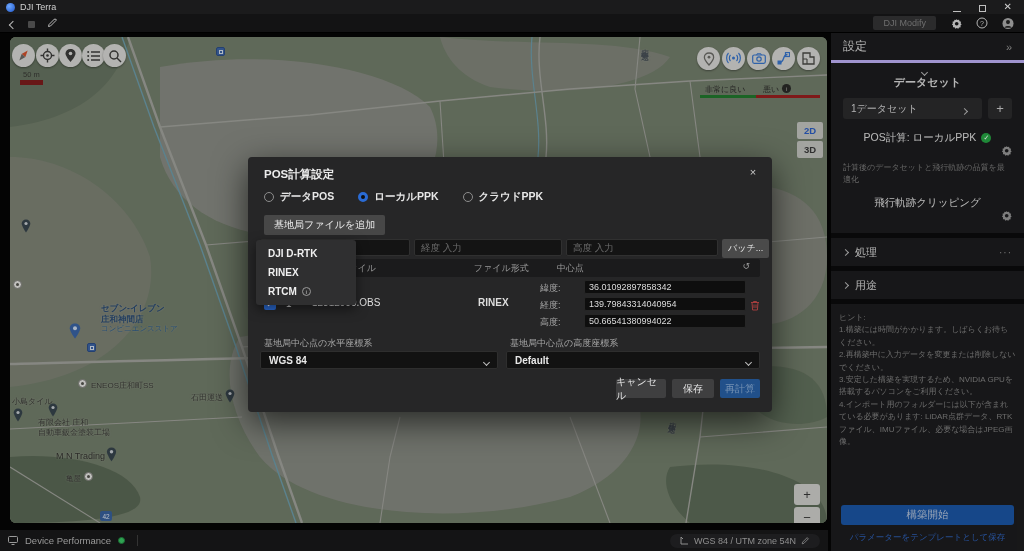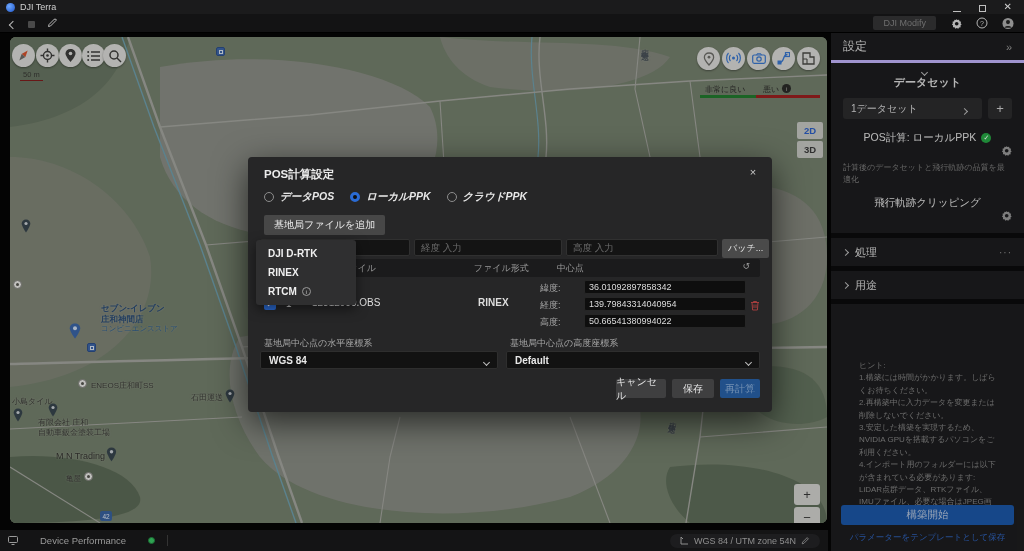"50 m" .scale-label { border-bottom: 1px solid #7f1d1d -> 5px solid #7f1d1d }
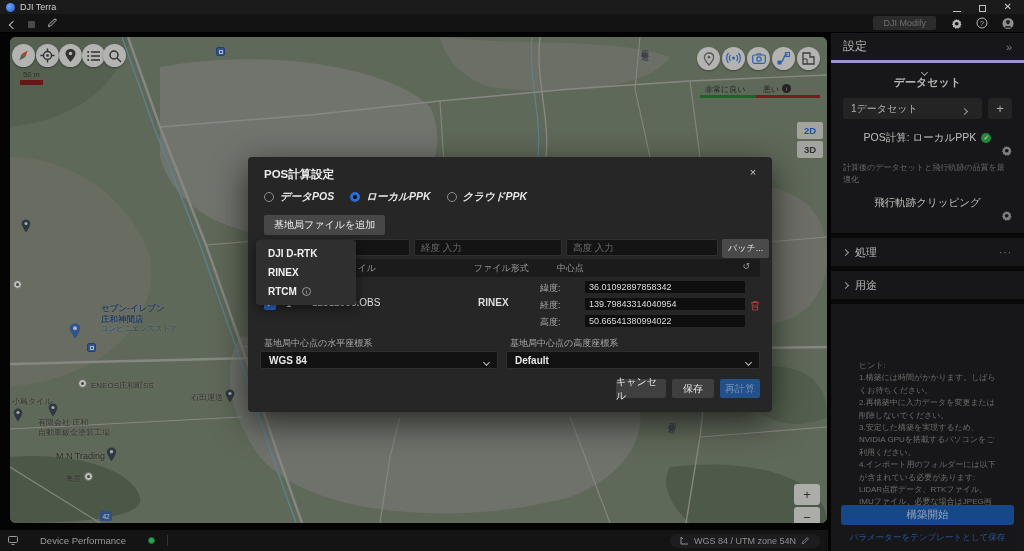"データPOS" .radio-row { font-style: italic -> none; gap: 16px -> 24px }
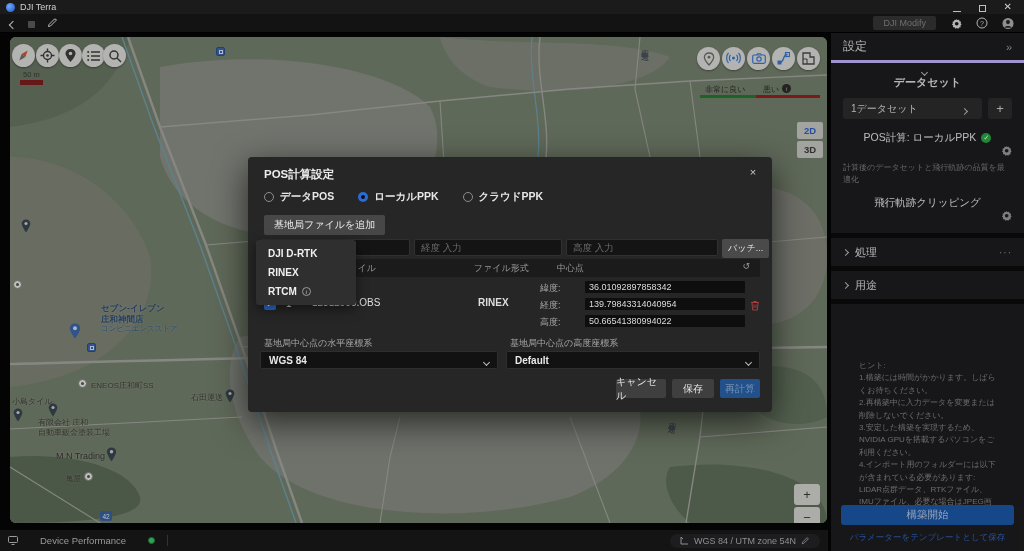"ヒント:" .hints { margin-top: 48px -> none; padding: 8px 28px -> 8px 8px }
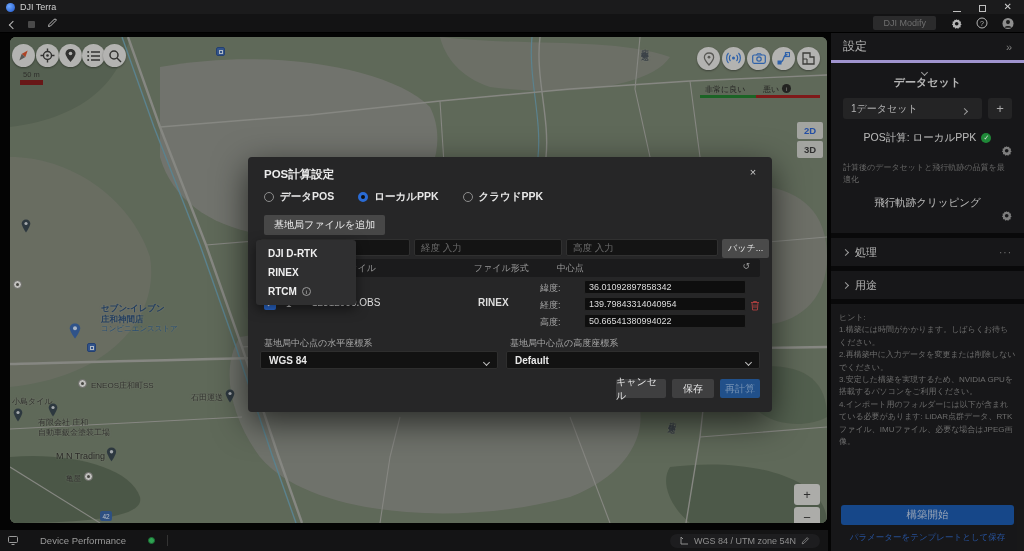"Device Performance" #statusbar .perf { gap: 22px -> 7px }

---

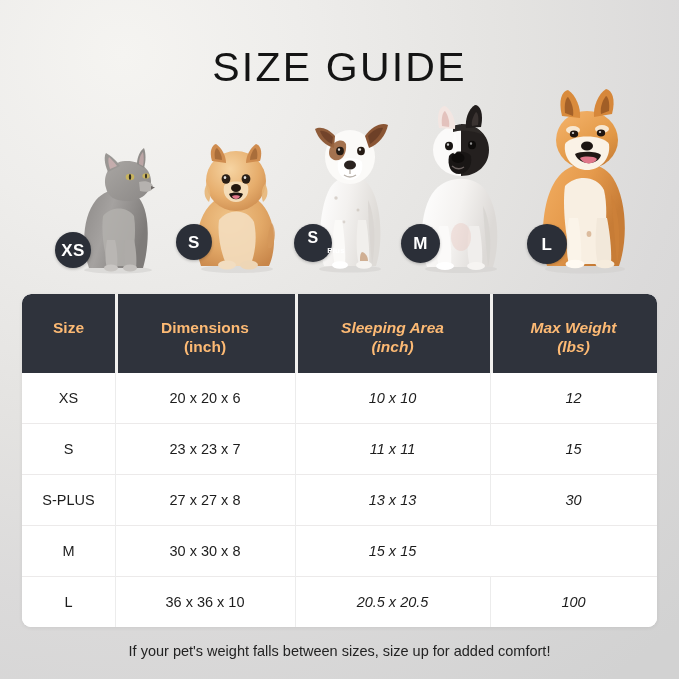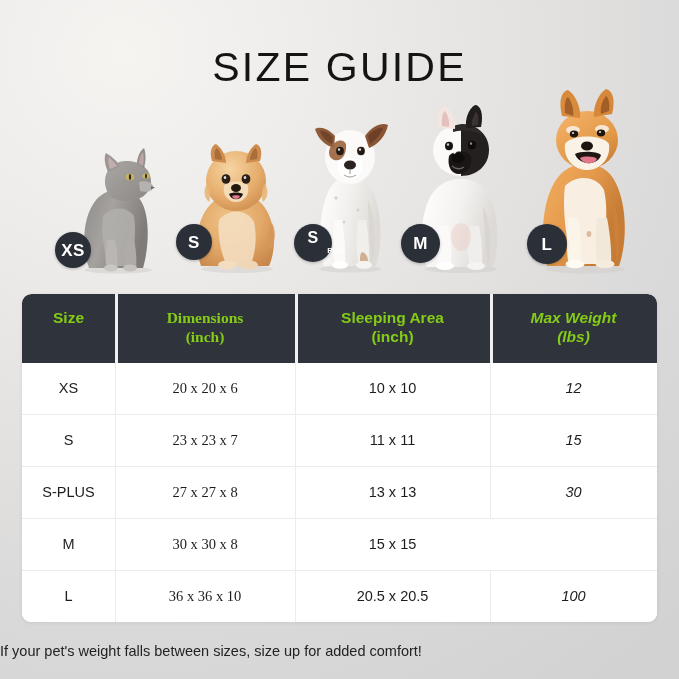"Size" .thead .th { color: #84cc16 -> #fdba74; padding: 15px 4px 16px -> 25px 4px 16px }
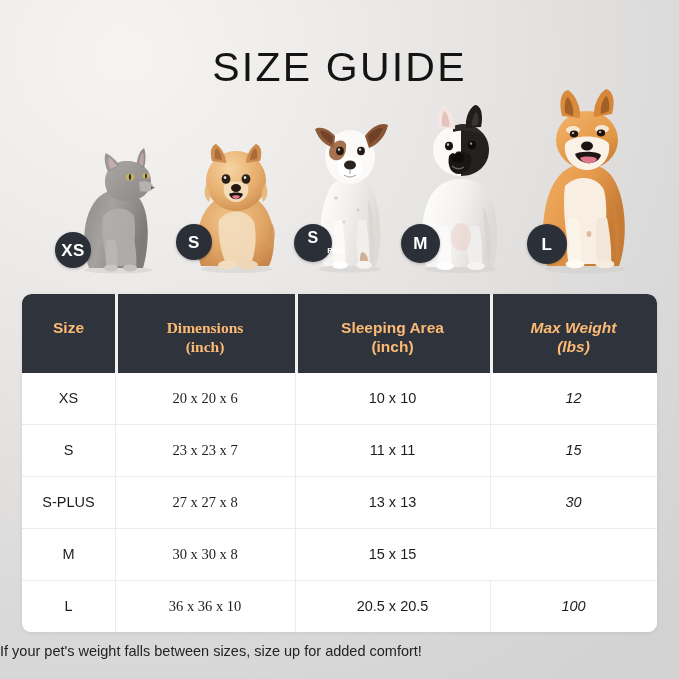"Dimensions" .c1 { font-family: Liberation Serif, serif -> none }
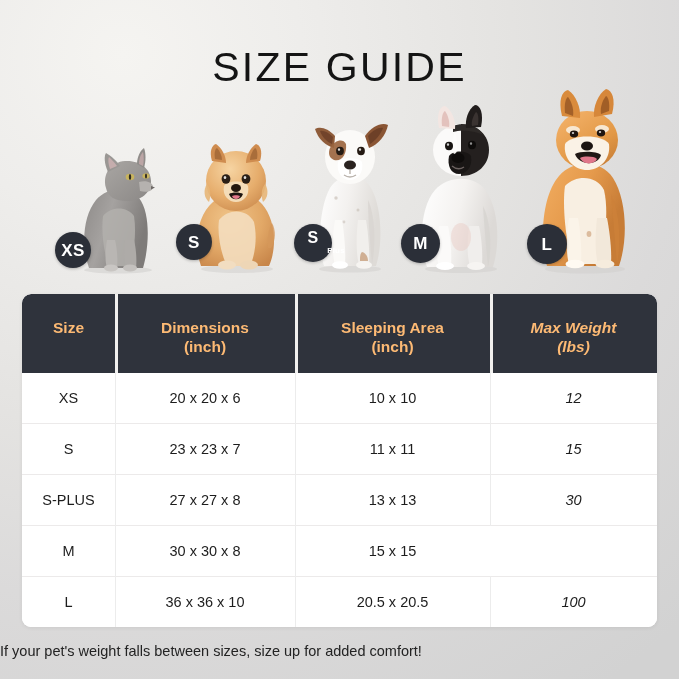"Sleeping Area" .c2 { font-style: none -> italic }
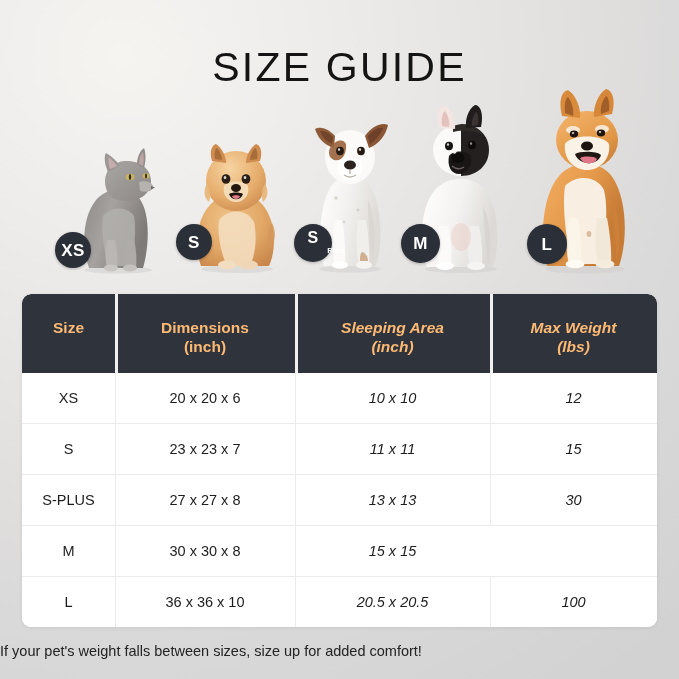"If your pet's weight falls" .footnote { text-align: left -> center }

| REQUIREMENT |
The answer must be the lines above from the one containing "margin-top: 48px ->" through the one containing "gap: 22px ->", reproduced exactly, with no pictures and nothing else.

| ANSWER TO THIS TASK |
"ヒント:" .hints { margin-top: 48px -> none; padding: 8px 28px -> 8px 8px }
"Device Performance" #statusbar .perf { gap: 22px -> 7px }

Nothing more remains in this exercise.